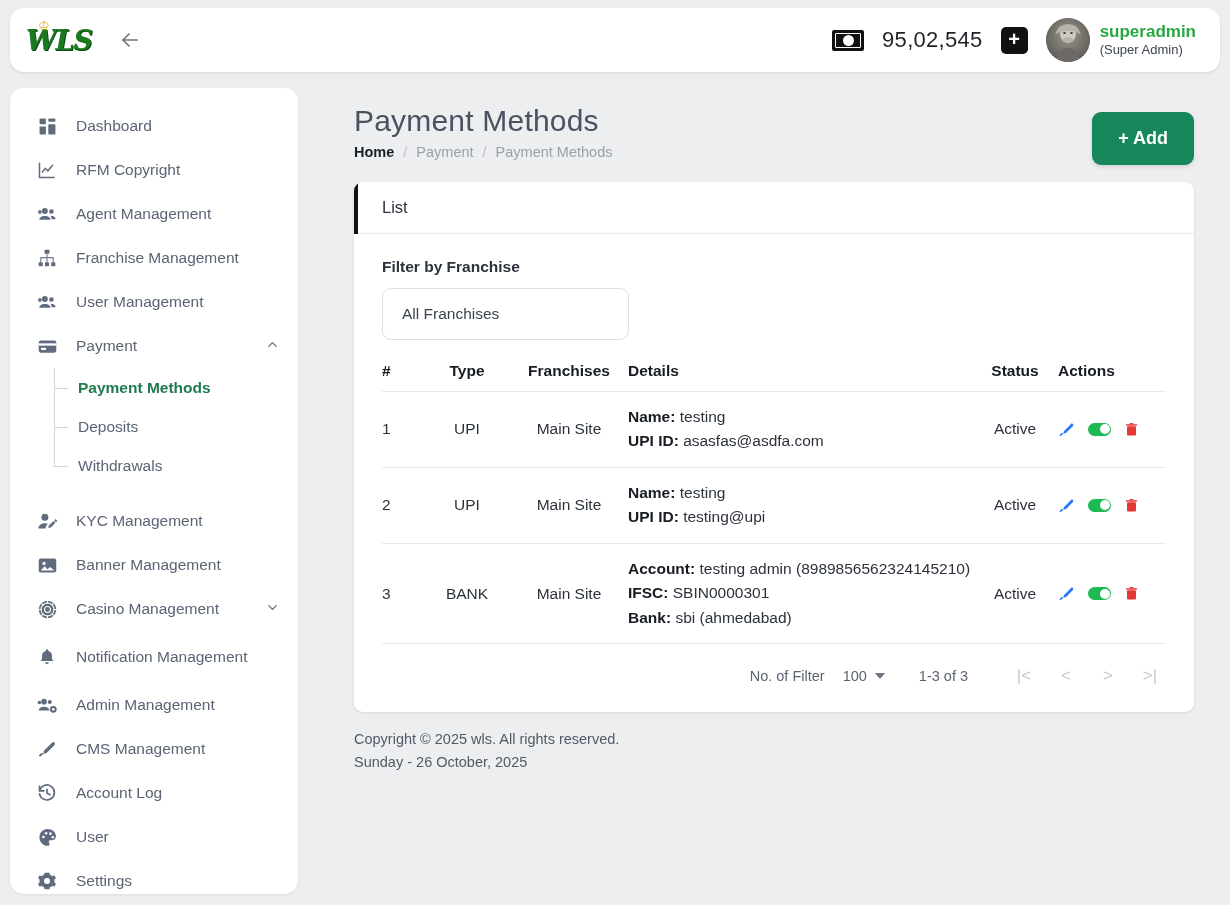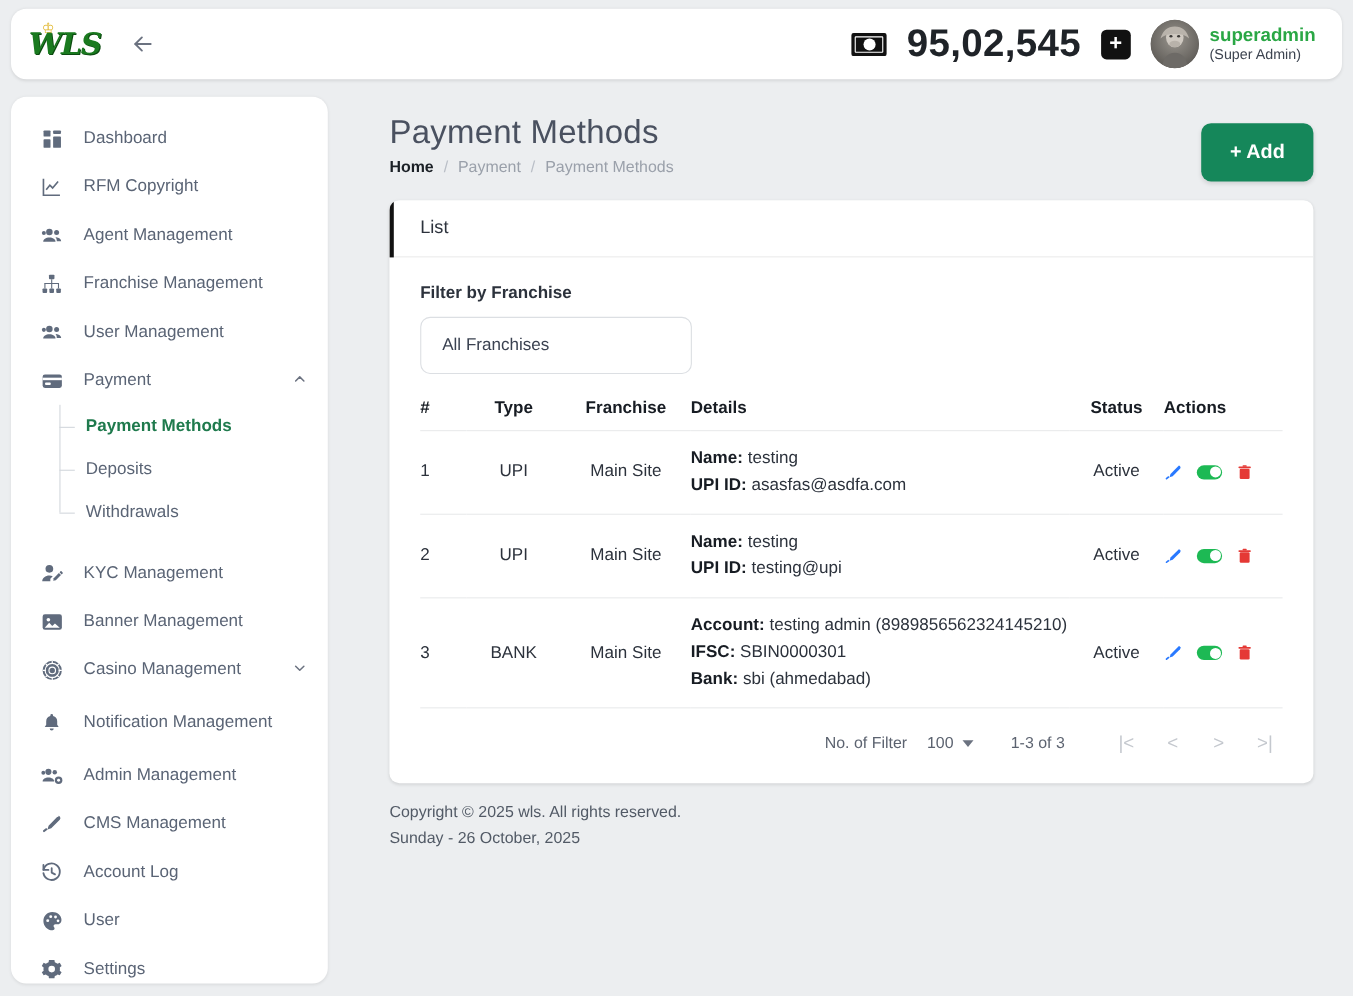--- a/index.html
+++ b/index.html
@@ -44,21 +44,21 @@
     width: 32px; height: 21px; background: #111; border-radius: 2px;
     display: flex; align-items: center; justify-content: center;
     border: 2px solid #111;
   }
   .money-icon .inner {
     width: 26px; height: 15px; background:#111; border:1px solid #fff;
     border-radius:1px; display:flex; align-items:center; justify-content:center;
   }
   .money-icon .dot { width: 11px; height: 11px; border-radius: 50%; background: #fff; }
   .balance {
-    margin-left: 18px; font-size: 35px; color: #1f2328; font-weight: 700;
+    margin-left: 18px; font-size: 22px; color: #1f2328; font-weight: 400;
     letter-spacing: .3px;
   }
   .plus-btn {
     margin-left: 18px; width: 27px; height: 27px; background: #111;
     border-radius: 5px; color: #fff; display: flex; align-items: center;
     justify-content: center; font-size: 20px; line-height: 1; cursor: pointer;
     font-weight: 600; padding-bottom: 2px;
   }
   .avatar {
     margin-left: 18px; width: 44px; height: 44px; border-radius: 50%;
@@ -468,21 +468,21 @@
         <div class="select-box">
           <span>All Franchises</span>
         </div>
       </div>
 
       <table>
         <thead>
           <tr>
             <th class="c-num">#</th>
             <th class="c-type">Type</th>
-            <th class="c-fr">Franchise</th>
+            <th class="c-fr">Franchises</th>
             <th class="c-det">Details</th>
             <th class="c-st">Status</th>
             <th class="c-ac">Actions</th>
           </tr>
         </thead>
         <tbody>
 
           <tr>
             <td class="c-num">1</td>
             <td class="c-type">UPI</td>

- Your instructions
Count every line of the material above that includes "height", giving the total without any other words.

- Reply to the exercise
6